Last year's race at Interlagos was very hectic and unpredictable because of the wet track conditions and all the accidents that followed. In previous years, though, we have always performed fairly well there. It's a track I like, its fun to drive and the atmosphere is always great. I am always amazed to see all those fans queuing up outside the circuit in the very early morning and I'm hoping to see some Colombian flags waving.

Ralf Schumacher:
I really hope we can follow up the great result we had in Brazil in Suzuka, it is definitely possible with the car we have at the moment. If our Michelin tyre is as good as it was in Japan, we could certainly achieve a podium finish. After six years with the BMW WilliamsF1 Team, I would really like to leave them with a strong result.

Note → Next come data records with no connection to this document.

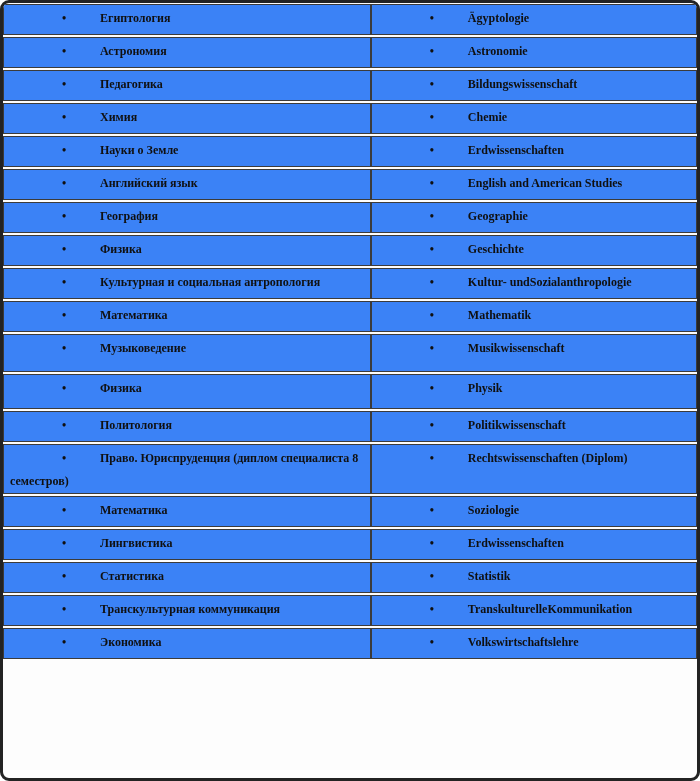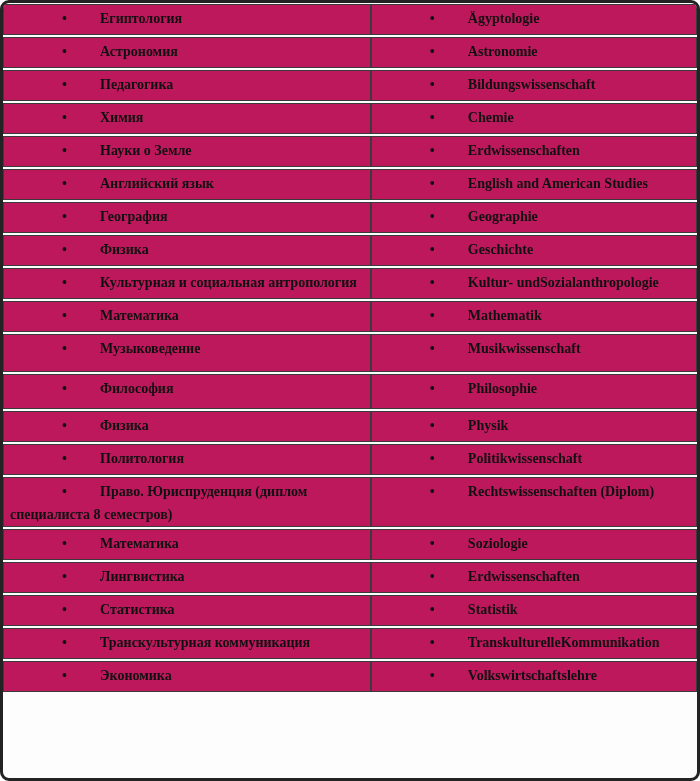--- a/index.html
+++ b/index.html
@@ -19,26 +19,26 @@
   }
   table.subjects {
     width: 100%;
     border-collapse: separate;
     border-spacing: 0 2px;   
     table-layout: fixed;
     margin-top: -1px;
   }
   table.subjects td {
     border: 1px solid #3b3b3b;
-    background: #be185d;
+    background: #3b82f6;
     vertical-align: top;
     height: 27px;
     padding: 2px 8px 0 6px;
     line-height: 23px;
-    font-size: 14px;
+    font-size: 12px;
     font-weight: bold;
     color: #101010;
     overflow: hidden;
   }
   table.subjects td.ru { width: 50.7%; }
   
   table.subjects tr:nth-child(11) td { height: 34px; }
   table.subjects tr:nth-child(12) td { height: 31px; margin-left: 16px; }
   table.subjects tr:nth-child(22) td { height: 37px; }
   .bullet {
@@ -92,24 +92,20 @@
         </tr>
         <tr>
           <td class="ru"><span class="bullet">•</span><span>Математика</span></td>
           <td class="de"><span class="bullet">•</span><span>Mathematik</span></td>
         </tr>
         <tr>
           <td class="ru"><span class="bullet">•</span><span>Музыковедение</span></td>
           <td class="de"><span class="bullet">•</span><span>Musikwissenschaft</span></td>
         </tr>
         <tr>
-          <td class="ru"><span class="bullet">•</span><span>Философия</span></td>
-          <td class="de"><span class="bullet">•</span><span>Philosophie</span></td>
-        </tr>
-        <tr>
           <td class="ru"><span class="bullet">•</span><span>Физика</span></td>
           <td class="de"><span class="bullet">•</span><span>Physik</span></td>
         </tr>
         <tr>
           <td class="ru"><span class="bullet">•</span><span>Политология</span></td>
           <td class="de"><span class="bullet">•</span><span>Politikwissenschaft</span></td>
         </tr>
         <tr>
           <td class="ru"><span class="bullet">•</span><span>Право. Юриспруденция (диплом специалиста 8 семестров)</span></td>
           <td class="de"><span class="bullet">•</span><span>Rechtswissenschaften (Diplom)</span></td>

Sam Michael (Technical Director, WilliamsF1):
Interlagos will be an exciting finale to the season for all the teams as the Sao Paulo track layout provides great overtaking opportunities. We have not raced in the dry here for over two and a half years as last year's race, at the start of the year, was fully wet. The circuit itself is dominated by slow to medium speed corners and straights. The long straights demand a good balance for the corners leading into them.

Strategy will be particularly interesting at Interlagos with such a long pit lane, combined with the tendency to do short first stints. We are confident of a strong challenge in Brazil. It will be the final race for the FW26, and we need to ensure that we finish fourth in the Constructors' Championship.

We are also saying farewell, for now at least, to Ralf Schumacher and Juan Pablo Montoya. Although this season has not been ideal for us, we have had some fantastic race wins with these two drivers since they have been with the team. Ralf's first race win at Imola in 2001, through to Juan's total domination at Hockenheim in 2003, have left us with great memories. Ralf with his confident, analytical approach when leading from the front, and Juan with his fantastic overtaking and raw racing talent resulted in a good combination. We wish them all the best for the future.

Mario Theissen (BMW Motorsport Director):
After a pleasing result in Japan, we are hoping for another successful race in the final round in Brazil. The enormous effort that went into further development of the FW26 paid off in Japan, as did our technical reliability. Ralf's good performance also gives us reason to be optimistic for the last Grand Prix of the year.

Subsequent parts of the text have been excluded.